Si le fait étoit vrai, il faudroit en conclure que la religion des scythes qu’Hérodote connoissoit, avoit déjà été corrompue par le commerce des Grecs, qui avoient établi des colonies sur toutes les côtes du pont Euxin. Mais j’ose bien assurer que les Scythes les plus voisins de la Grèce, ne connoissoient absolument, du tems d’Hérodote, ni Vesta, sœur ou fille de Saturne, ni Jupiter, père d’Apollon, de Mars, d’Hercule & de Vénus. Ils donnoient à leurs dieux d’autres noms, & ils en avoient une idée qui différoit entièrement de celle des Grecs.

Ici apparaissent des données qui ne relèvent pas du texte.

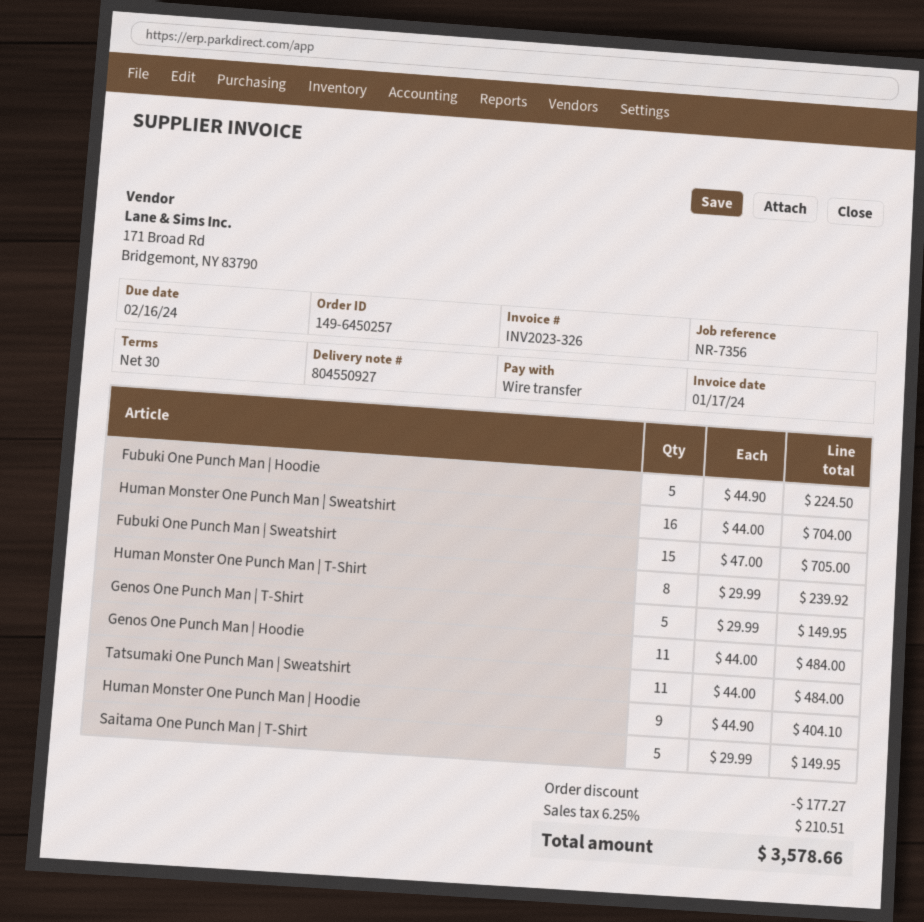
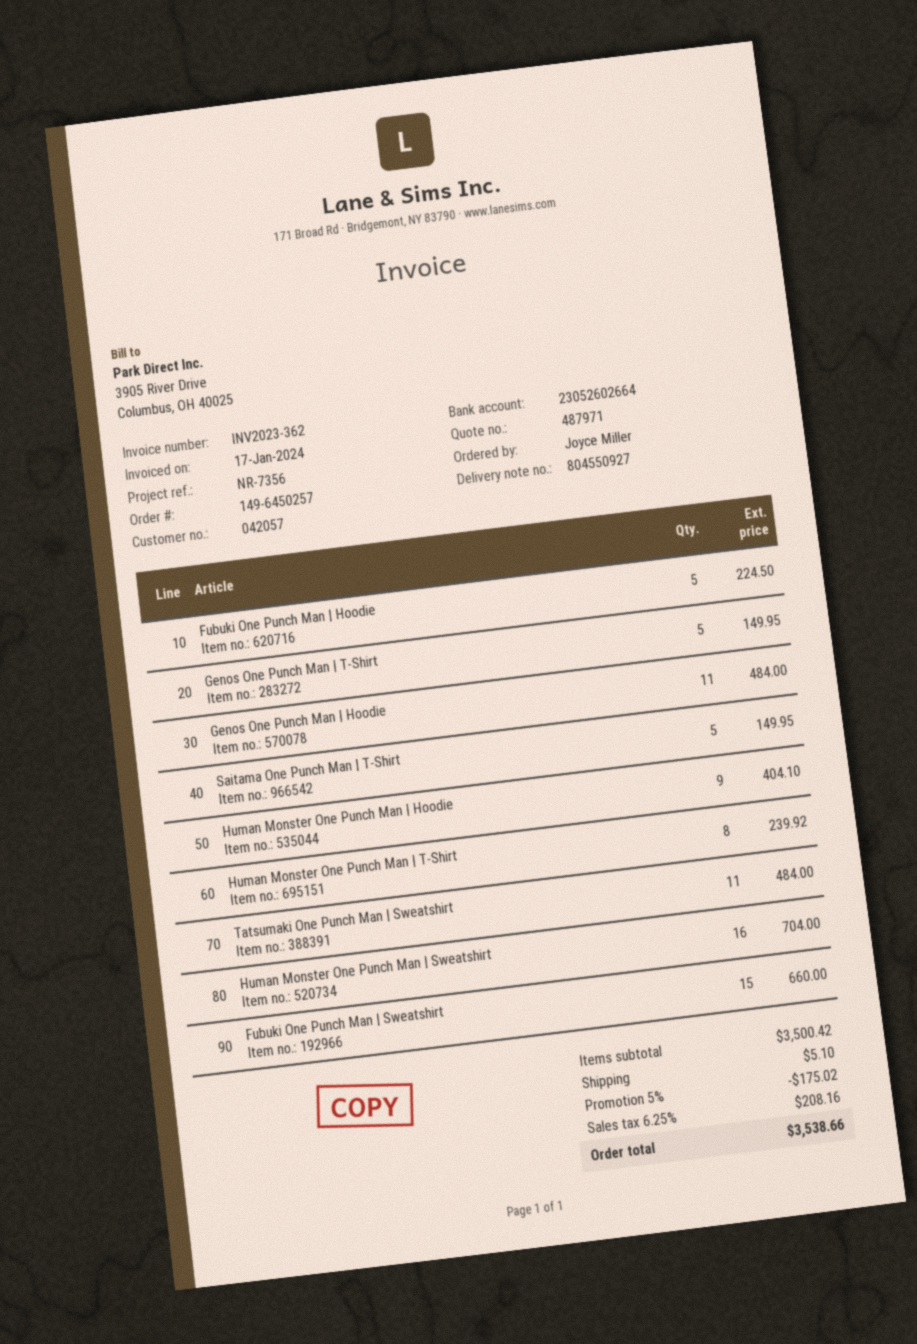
invoice number: INV2023-326 -> INV2023-362
Fubuki One Punch Man | Sweatshirt: 15 for 705.00 -> 15 for 660.00
discount: 177.27 -> 175.02
shipping: none -> 5.10
tax: 6.25% = 210.51 -> 6.25% = 208.16
total: 3578.66 -> 3538.66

Hérodote reconnoit la première de ces vérités.[1] Ils appellent dans leur langue Vesta Tabiti, Jupiter Papeus, la terre Apia, Apollon Oetosyrus, Vénus-Uranie Artimpasa, Neptune Thamimasades.

La seconde n’est pas moins certaine. Je ne dirai pas que, selon Hérodote,[2] Vesta étoit la principale divinité des scythes. Je n’alléguerai pas que les mêmes scythes n’érigeoint des autels qu’à[3] Mars. On verra d’ailleurs dans la suite que leur Vesta étoit l’élément même du feu, leur Apollon le soleil, leur Neptune l’eau. Ils vénéroient toutes ces parties du monde visible, non qu’ils les regardissent comme des divinités, mais parce qu’il étoient dans l’opinion qu’elles étoient le siége d’un esprit, d’une divinité subalterne qui y résidoit. Ce n’étoit pas-là certainement la religion des Grecs. Mais Hérodote cherche, parmi les scythes, les dieux que l’on adoroit dans son païs, à peu-près comme les modernes, dont j’ai parlé plus haut, ont trouvé parmi les Celtes, le dogmes & les cérémonies des juifs & des chrétiens.

 Le même historien remarque[4] que les Perses offroient des sacrifices à Jupiter & à Vénus Uranie. Comme il reconnoit que le culte de cette Vénus venait originairement des[5] Assyriens & des Arabes qui l’avoient communiqué aux Perses, il ne sera pas nécessaire que je m’y arrête. On peut remarquer seulement qu’Hérodote se trompe, en assurant qu’on l’appelloit en Perse[6] Méthra. Sans examiner ici si ce méthra, oumithras, étoit le soleil, comme[7] Strabon le croit, ou le Dieu suprême, comme[8] Hesichius l’assure, ou un Dieu qui tenoit le milieu entre le bon & le mauvais principe, ce qui est le sentiment de Plutarque,[9] il est au-moins certain que le dieu mithras avoit été servi de toute ancienneté parmi les Perses, & que par conséquent Hérodote s’est mépris en le confondant avec la Vénus-Uranie, dont ils avoient emprunté le culte des Assyriens. Pour ce qui est du Jupiter des Perses, on ne le regardera assurément pas comme une divinité grecque, si on veut faire attention à ce qu’Hérodote ajoute dans le même endroit,[10] que les Perses donnoient le nom de Jupiter à toute la voûte des cieux.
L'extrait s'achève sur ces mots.